Мне так хочется просто любить,
то, что душу по-доброму греет…
------------------------------------------
Здесь – густо и пусто; порогом
за тобой сквозняки переездов,
и будто там ангел твой, к месту…
в дорогу.
Дымится во сне моём меж невысоких сопок печами и туманами забытая наяву юдоль – местечко Устье...
И что оно? какое мне дело до него — дважды в жизни и был там наскоком, и дважды (сто лет назад) покусан был комарами и изъеден размышлениями о взглядах местных аборигенов на жизнь: казалось мне тогда — так жить невозможно!
Теперь же — странность: хочется превратиться в школьного учителя рисования школы-интерната того посёлка — того самого, но ещё более застарелого, заплесневелого укладом, ибо сто лет прошло и для него!
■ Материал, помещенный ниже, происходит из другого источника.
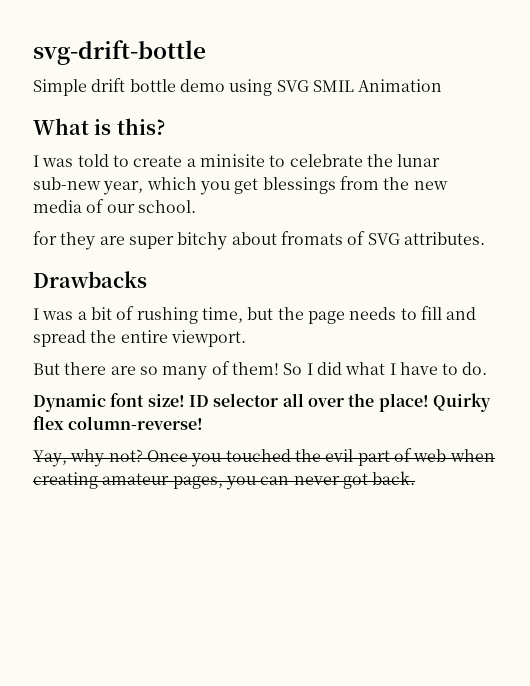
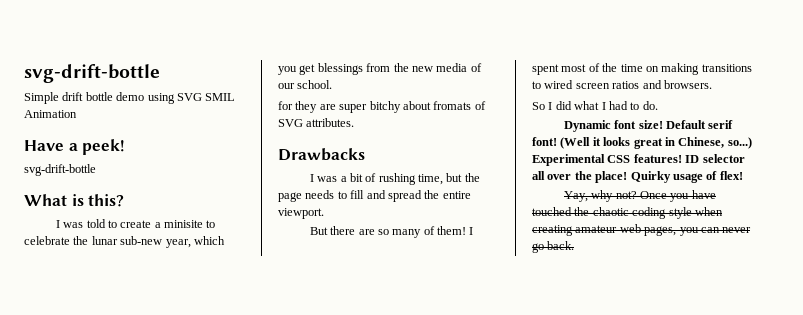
(443, 85) none -> [24,139,126,155] [24,164,96,176] // Have a peek! // svg-drift-bottle
(279, 368) none -> [469,227,474,235] [532,63,752,75] [532,80,712,89] I spent most of the time on making transitions to wired screen ratios and browsers. //
[399,362,438,375] have -> [608,101,628,110] had
(185, 400) none -> [665,120,734,129] [532,137,752,149] [532,154,682,166] Default serif font! (Well it looks great in Chinese, so...) Experimental CSS features!
[33,416,204,430] flex column-reverse! -> [672,171,743,183] usage of flex!
(222, 460) none -> [691,190,716,199] have
[325,448,447,466] evil part of web -> [592,207,692,219] chaotic coding style
(170, 479) none -> [619,224,641,233] web
[342,473,368,489] got -> [532,243,544,253] go

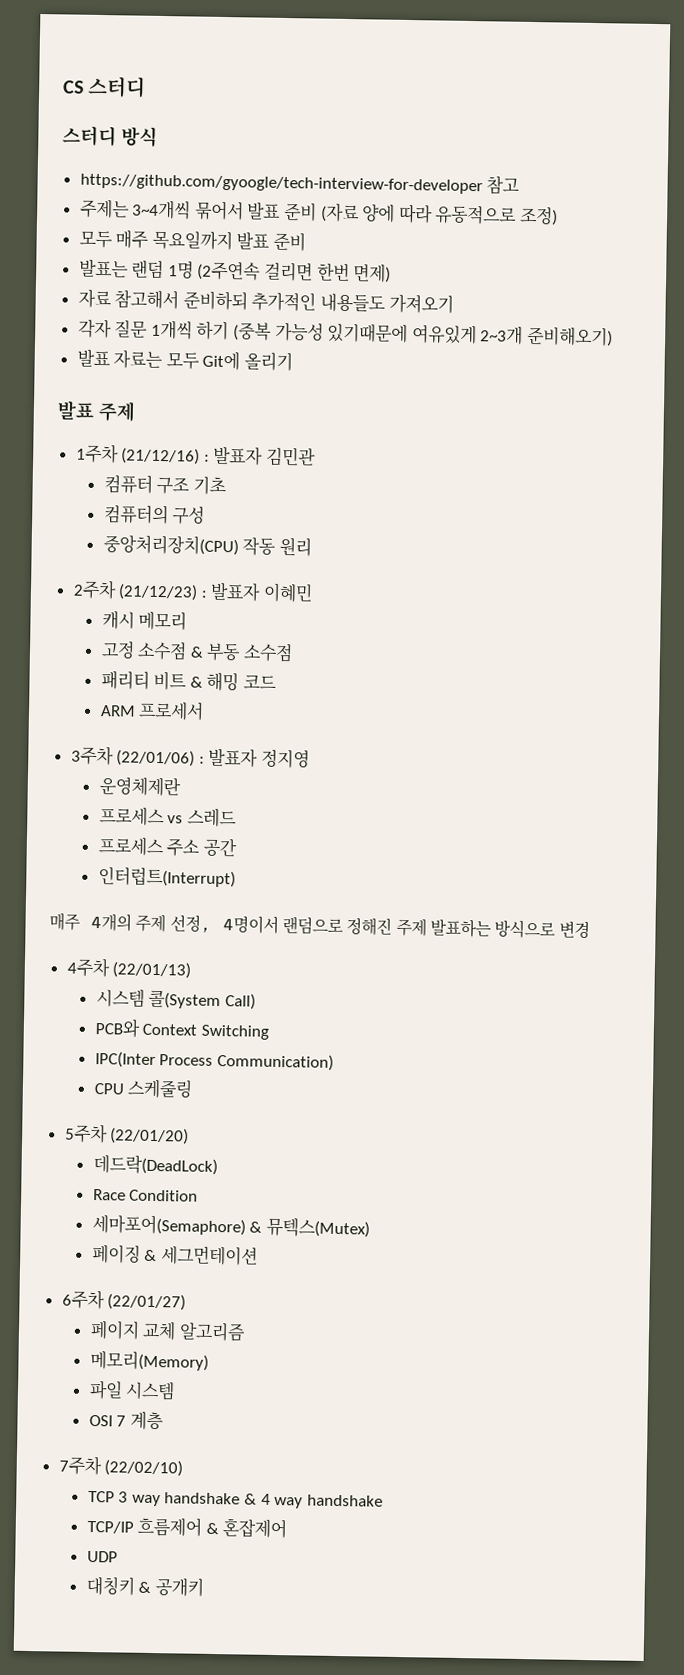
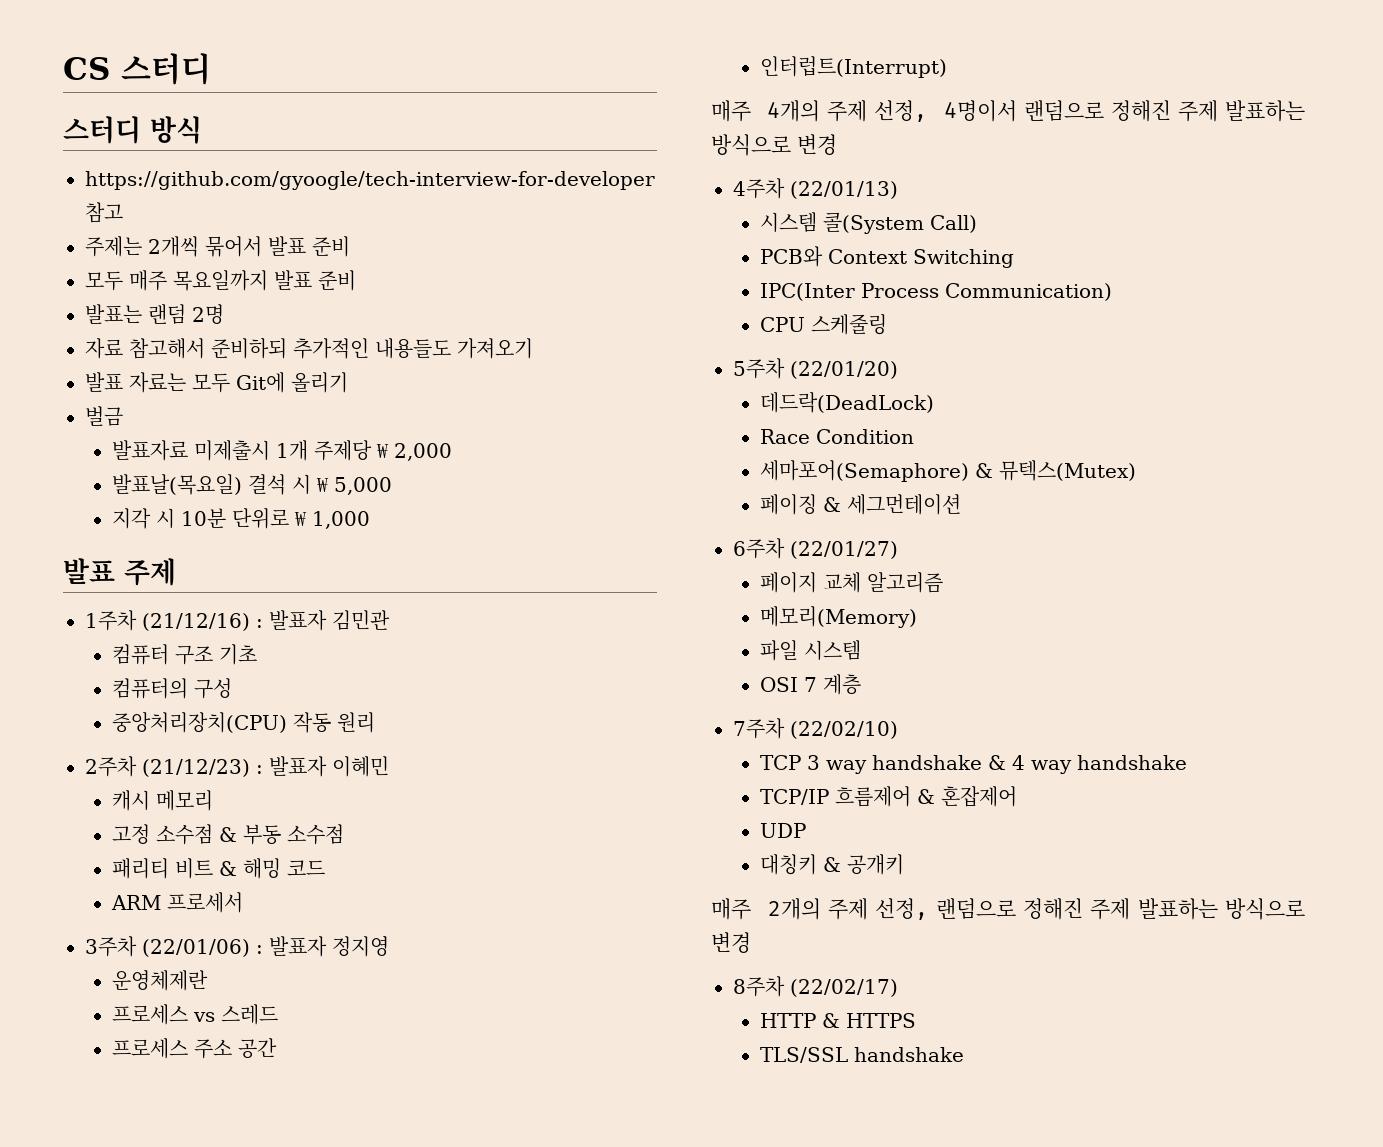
[132,199,192,220] 3~4개씩 -> [148,236,199,257] 2개씩
[319,203,559,226] (자료 양에 따라 유동적으로 조정) -> (350, 246) none
[167,260,392,283] 1명 (2주연속 걸리면 한번 면제) -> [192,304,224,324] 2명
[77,319,614,347] // 각자 질문 1개씩 하기 (중복 가능성 있기때문에 여유있게 2~3개 준비해오기) -> (533, 348) none
(294, 362) none -> [85,406,123,426] [111,440,452,461] [111,474,392,495] [111,508,370,529] // 벌금 // 발표자료 미제출시 1개 주제당 ₩ 2,000 // 발표날(목요일) 결석 시 ₩ 5,000 // 지각 시 10분 단위로 ₩ 1,000
(204, 1587) none -> [711,898,1305,920] [711,932,751,953] [733,976,898,997] [759,1013,916,1028] [759,1047,964,1063] // 매주 2개의 주제 선정, 랜덤으로 정해진 주제 발표하는 방식으로 변경 // 8주차 (22/02/17) // HTTP & HTTPS // TLS/SSL handshake

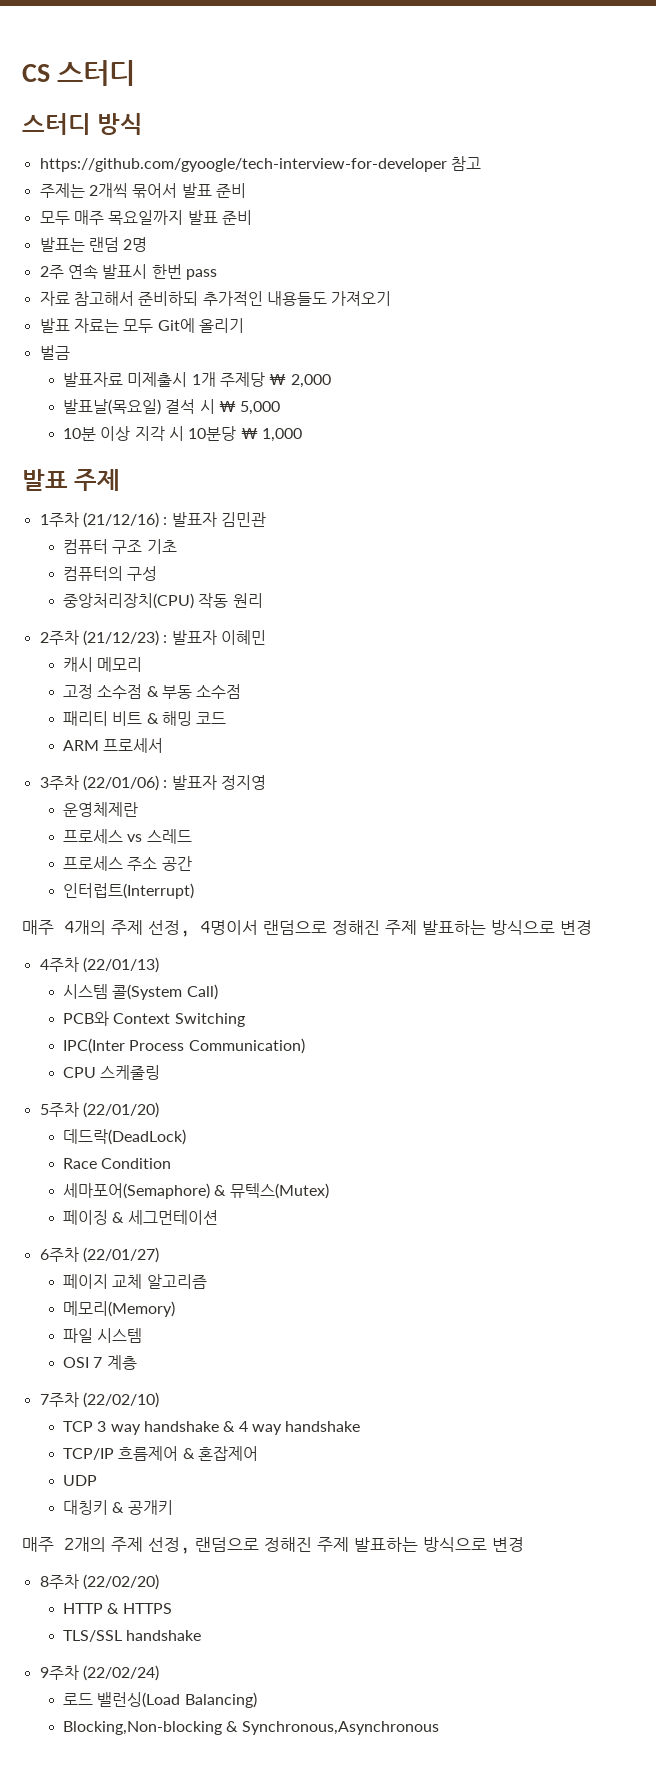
(224, 314) none -> [39,264,217,280] // 2주 연속 발표시 한번 pass
[111,508,289,529] 지각 시 10분 단위로 -> [63,426,237,441] 10분 이상 지각 시 10분당
[790,979,898,997] (22/02/17) -> [82,1574,159,1590] (22/02/20)
(964, 1054) none -> [39,1665,159,1681] [63,1692,257,1708] [63,1721,439,1735] // 9주차 (22/02/24) // 로드 밸런싱(Load Balancing) // Blocking,Non-blocking & Synchronous,Asynchronous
И вот — днём, учительствуешь себе, а вечером в одиночестве питьём встречая равнодушную луну, топишь бумагами, исчёрканными ненужной, сырой сентенцией печку. В ней — несовершенные мысли одновременно и не ко времени сему вдобавок — обо всём и ни о чём прошлого твоего...
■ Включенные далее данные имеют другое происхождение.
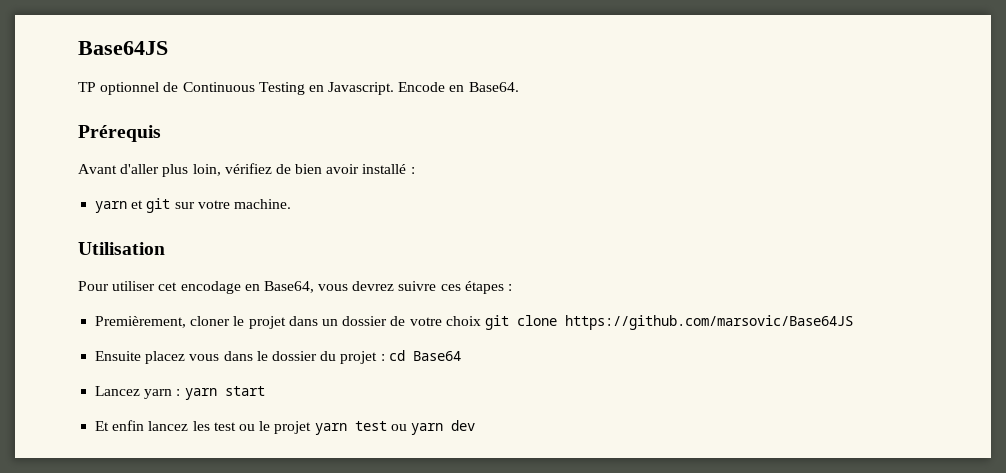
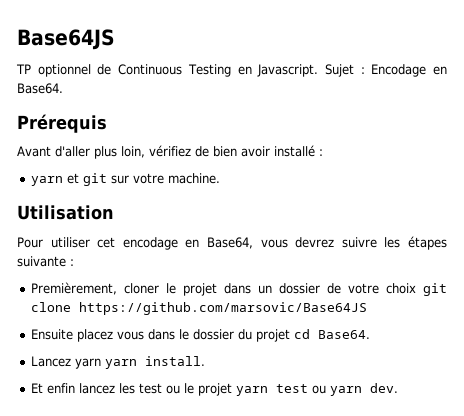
[398,82,446,92] Encode -> [324,64,427,77] Sujet : Encodage
[440,281,504,294] ces étapes -> [384,236,448,250] [17,256,66,267] les étapes suivante
[380,350,461,361] : cd Base64 -> [294,329,371,339] cd Base64.
[176,386,265,400] : yarn start -> [105,356,206,369] yarn install.
[450,420,475,431] dev -> [370,383,399,393] dev.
Так, созерцанием огня, входишь в очередной миг существования на земле — сжигая себя и уносясь теплом ввысь, обугливаясь и выветриваясь, но согревая этим душу; всматриваешься в собственный погребальный, но очищающий и рождающий огонь, в его малиново-бордовый, и далее, в пепельно-серый цвет превращений....
Глуп ли, добровольно сошедший с «блистающих» кругов жизни человек? Может, учитель, может, станционный смотритель или другой, сонной какой-нибудь работы новый житель забытой провинции — одинокий, конечно же, даже если обременён детьми и жёнами, — одинокий душевным одиночеством личности, возжелавшей покоя и хоть малых, но границ неприкосновенности… Не в противостоянии, нет, а только в этом, поодаль что, меланхолическом внимании миру – благо? Разменять соседство с муравейником на тихую, не способную к переменам провинциальную жизнь… И в столицах ты жил «по соседству» и мучился болью душевной от толпищ и скопищ, раздавливающих границы и сминающих «эго», — так не лучше ли куда подальше от этого совокупления, что не приносит удовлетворенности?
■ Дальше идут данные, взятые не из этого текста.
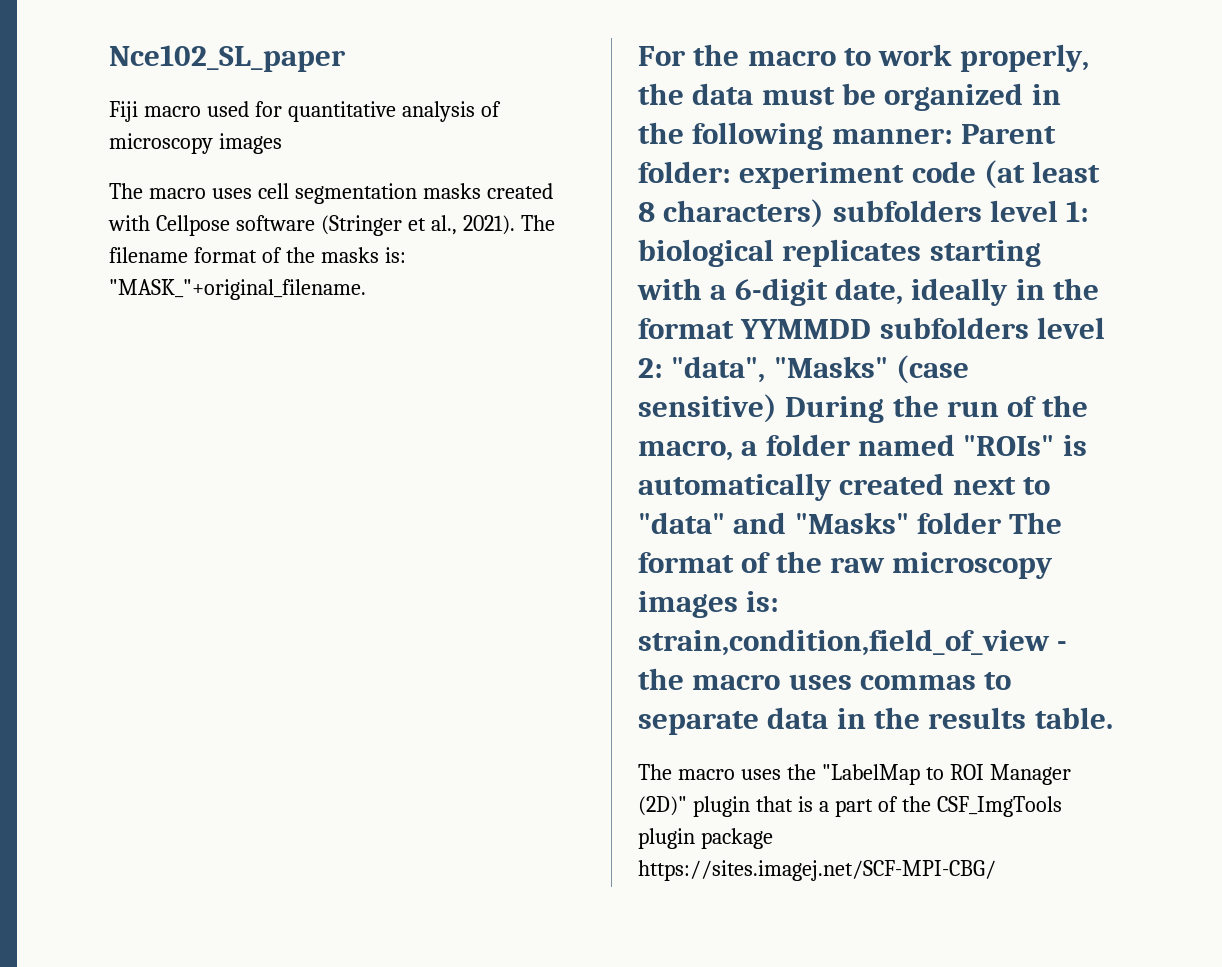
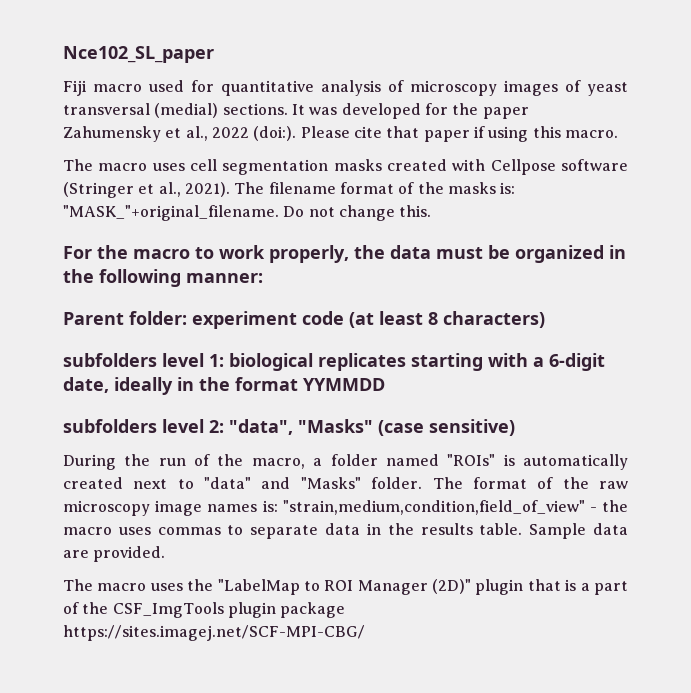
(282, 143) none -> [565,80,628,96] [63,103,529,119] [63,126,618,142] of yeast transversal (medial) sections. It was developed for the paper Zahumensky et al., 2022 (doi:). Please cite that paper if using this macro.
(366, 289) none -> [283,205,432,221] Do not change this.
(953, 136) none -> (263, 278) //
(825, 213) none -> (545, 319) //
(872, 329) none -> (385, 384) //
(777, 408) none -> (515, 427) //
[917,512,1003,534] folder -> [371,477,423,489] folder.
[638,591,780,618] [638,629,1050,656] images is: strain,condition,field_of_view -> [155,500,585,516] image names is: "strain,medium,condition,field_of_view"
(1113, 718) none -> [529,523,628,539] [63,546,166,562] Sample data are provided.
Вот, луна… разве не так она светит жителю чумного мегаполиса, как светит ему, теперь провинциалу, — да всё равно ей! А что, почему тогда ущербен ты и мелок, скучен и сер — супротив жителя столиц?! Неправда это! Мера жизни каждому – в сроке света луны, и — всё! Мера и порядок душевный — в наличии вокруг тебя границ и спокойствия в возможности самосохранения… Мера — в тебе, и смысл существования — вот он, в углу, — кургузый брезентовый рюкзачок, — ты в него бережно Борхеса и Хема сложил, будучи в столице наездом… А может и не их вовсе — какой-то придёт возраст и ум, ты будешь мыслить только своим и всякое другое окажется равнодушным к тебе прежде, чем ты к нему… Ты в него положил фотографии предков, ты положил письма, краски, хлеб, вино… Ты положил в него всю судьбу свою оставшуюся — отринув, перечеркнув, спалив эскизы будто бы исполненного будущего.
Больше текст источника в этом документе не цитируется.